The pavilion was a little below the level of the veranda, and almost at once her eye found the dominant fair head it sought. Anne was talking as she danced, smiling serenely, a graceful young figure, shapely and tall, with a hint of the contented ampleness that would come later, as it had come to her mother. Mrs. Cromwell, seeing Anne’s smile, smiled too, in her seclusion, and with the same serenity; though an enemy might have said that these two smiles partook of the same complacency. However, at that moment Mrs. Cromwell could not have imagined the existence of an enemy: she had no conception that there could be in the world such a thing as an enemy to herself or to her daughter.

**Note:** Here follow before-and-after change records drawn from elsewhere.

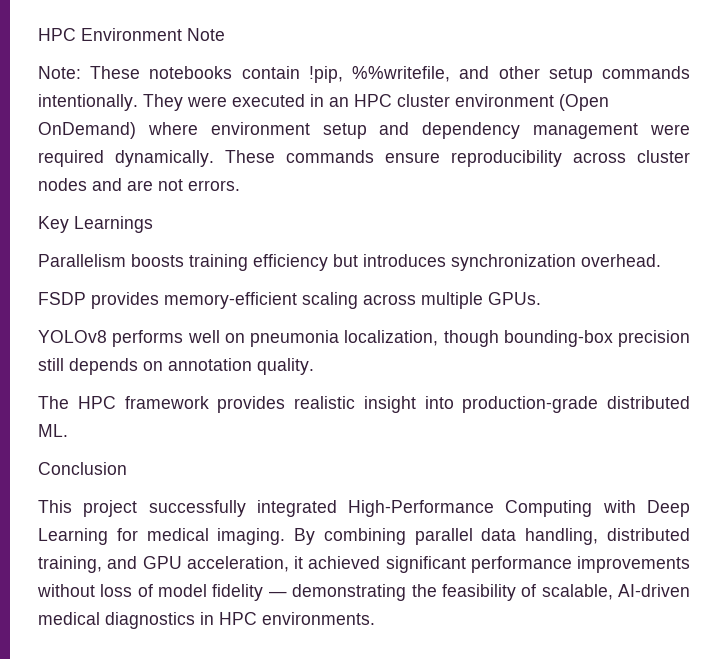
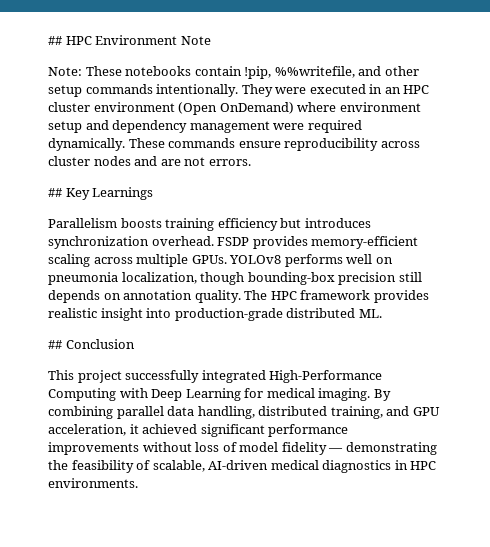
- HPC Environment Note
+ ## HPC Environment Note
- Key Learnings
+ ## Key Learnings
- Parallelism boosts training efficiency but introduces synchronization overhead.
- FSDP provides memory-efficient scaling across multiple GPUs.
- YOLOv8 performs well on pneumonia localization, though bounding-box precision still depends on annotation quality.
- The HPC framework provides realistic insight into production-grade distributed ML.
+ Parallelism boosts training efficiency but introduces synchronization overhead. FSDP provides memory-efficient scaling across multiple GPUs. YOLOv8 performs well on pneumonia localization, though bounding-box precision still depends on annotation quality. The HPC framework provides realistic insight into production-grade distributed ML.
- Conclusion
+ ## Conclusion

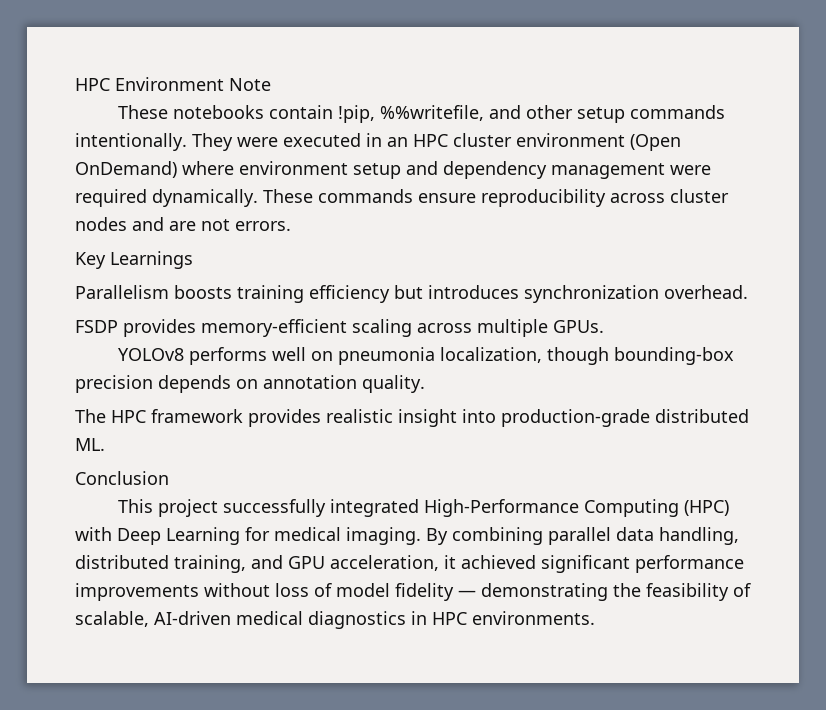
- ## HPC Environment Note
+ HPC Environment Note
- Note: These notebooks contain !pip, %%writefile, and other setup commands intentionally.
+ These notebooks contain !pip, %%writefile, and other setup commands intentionally.
- ## Key Learnings
+ Key Learnings
- Parallelism boosts training efficiency but introduces synchronization overhead. FSDP provides memory-efficient scaling across multiple GPUs. YOLOv8 performs well on pneumonia localization, though bounding-box precision still depends on annotation quality. The HPC framework provides realistic insight into production-grade distributed ML.
+ Parallelism boosts training efficiency but introduces synchronization overhead.
+ FSDP provides memory-efficient scaling across multiple GPUs.
+ YOLOv8 performs well on pneumonia localization, though bounding-box precision depends on annotation quality.
+ The HPC framework provides realistic insight into production-grade distributed ML.
- ## Conclusion
+ Conclusion
- This project successfully integrated High-Performance Computing with Deep Learning for medical imaging.
+ This project successfully integrated High-Performance Computing (HPC) with Deep Learning for medical imaging.

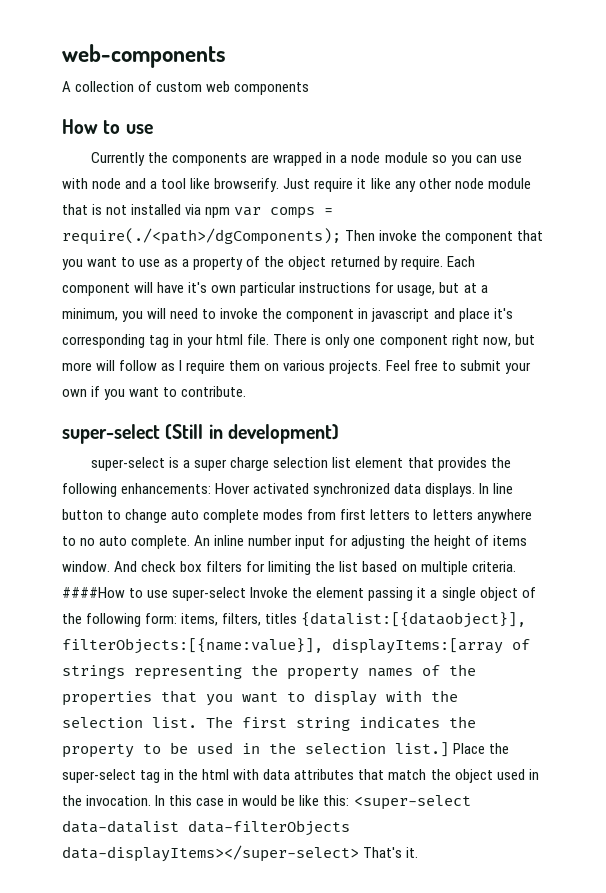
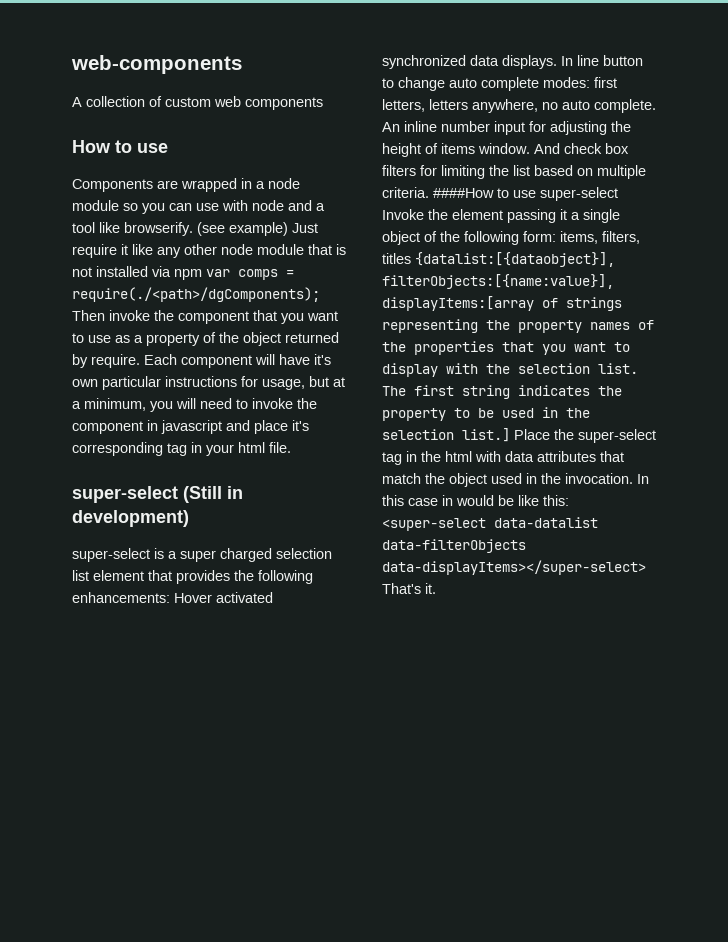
- Currently the components are wrapped in a node module so you can use with node and a tool like browserify.
+ Components are wrapped in a node module so you can use with node and a tool like browserify.
- Just require it like any other node module that is not installed via npm var comps = require(./<path>/dgComponents); Then invoke the component that you want to use as a property of the object returned by require.
+ (see example) Just require it like any other node module that is not installed via npm var comps = require(./<path>/dgComponents); Then invoke the component that you want to use as a property of the object returned by require.
- There is only one component right now, but more will follow as I require them on various projects. Feel free to submit your own if you want to contribute.
- super-select is a super charge selection list element that provides the following enhancements: Hover activated synchronized data displays.
+ super-select is a super charged selection list element that provides the following enhancements: Hover activated synchronized data displays.
- In line button to change auto complete modes from first letters to letters anywhere to no auto complete.
+ In line button to change auto complete modes: first letters, letters anywhere, no auto complete.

She was a little sorry that Anne wasn’t dancing with young Harrison Crisp. She liked to see Anne dancing with any “nice boy,” but best of all with young Crisp, and this was not only because the two were harmoniously matched as dancers, as well as in other ways, but because the mother had comprehended that this young man might prove to be her daughter’s preference for more than dancing. Mrs. Cromwell was not anxious to see Anne married; she wished her to prolong the pretty time of girlhood; but any mother must have been pleased to see so splendid a young man place himself at her daughter’s disposal. Mrs. Cromwell wondered where he was this evening, and she had just begun to look for him among the dancers when strangers intruded upon her retreat.

She heard unfamiliar voices behind her, and then a small group of middle-aged people drew up wicker chairs to the veranda railing that overlooked the dancing-floor. Mrs. Cromwell gave them a side glance and perceived that they were visitors, “put up” at the club, for this was an organization closely guarded, and she knew all of the members. The newcomers sat near her, and though she would have preferred her seclusion to remain secluded, she could not help waiting, with a little motherly satisfaction, to hear them speak of her Anne, as strangers inevitably must.